## WHAT THE TASK REQUIRES
Your answer should consist only of the lines from the line containing "Green Serano: 1 for 13.00 -> none" through the last line below, each repeated exactly.

Image comparison data:

══════════════════════════════

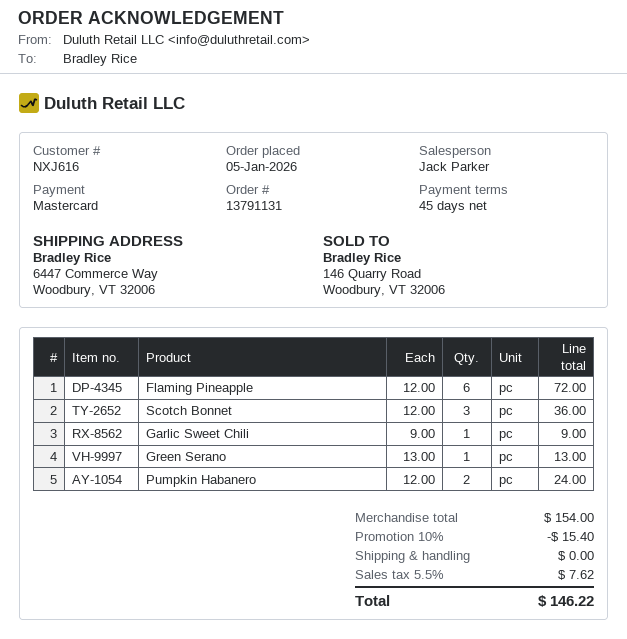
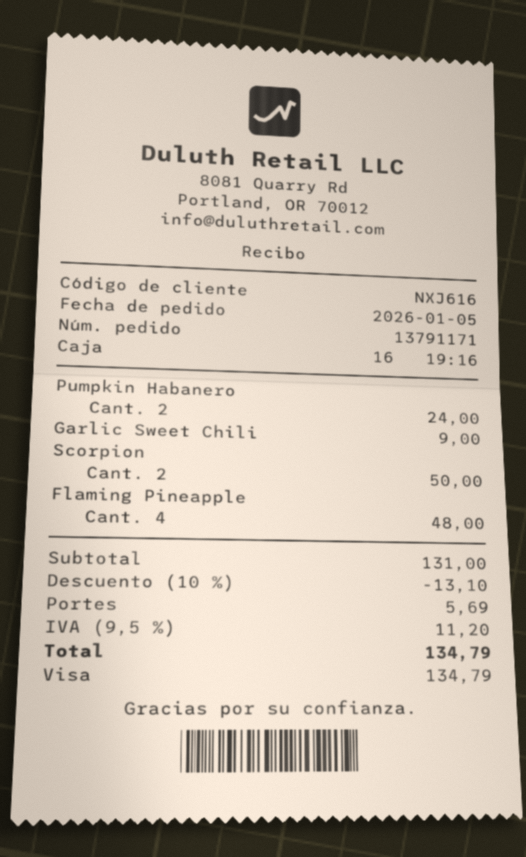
order number: 13791131 -> 13791171
payment method: Mastercard -> Visa
Flaming Pineapple: 6 for 72.00 -> 4 for 48.00
Scotch Bonnet: 3 for 36.00 -> none
Green Serano: 1 for 13.00 -> none
Scorpion: none -> 2 for 50.00
subtotal: 154.00 -> 131.00
discount: 10% = 15.40 -> 10% = 13.10
shipping: 0.00 -> 5.69
tax: 5.5% = 7.62 -> 9.5% = 11.20
total: 146.22 -> 134.79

══════════════════════════════

## OUTPUT FOR THIS EXERCISE
Green Serano: 1 for 13.00 -> none
Scorpion: none -> 2 for 50.00
subtotal: 154.00 -> 131.00
discount: 10% = 15.40 -> 10% = 13.10
shipping: 0.00 -> 5.69
tax: 5.5% = 7.62 -> 9.5% = 11.20
total: 146.22 -> 134.79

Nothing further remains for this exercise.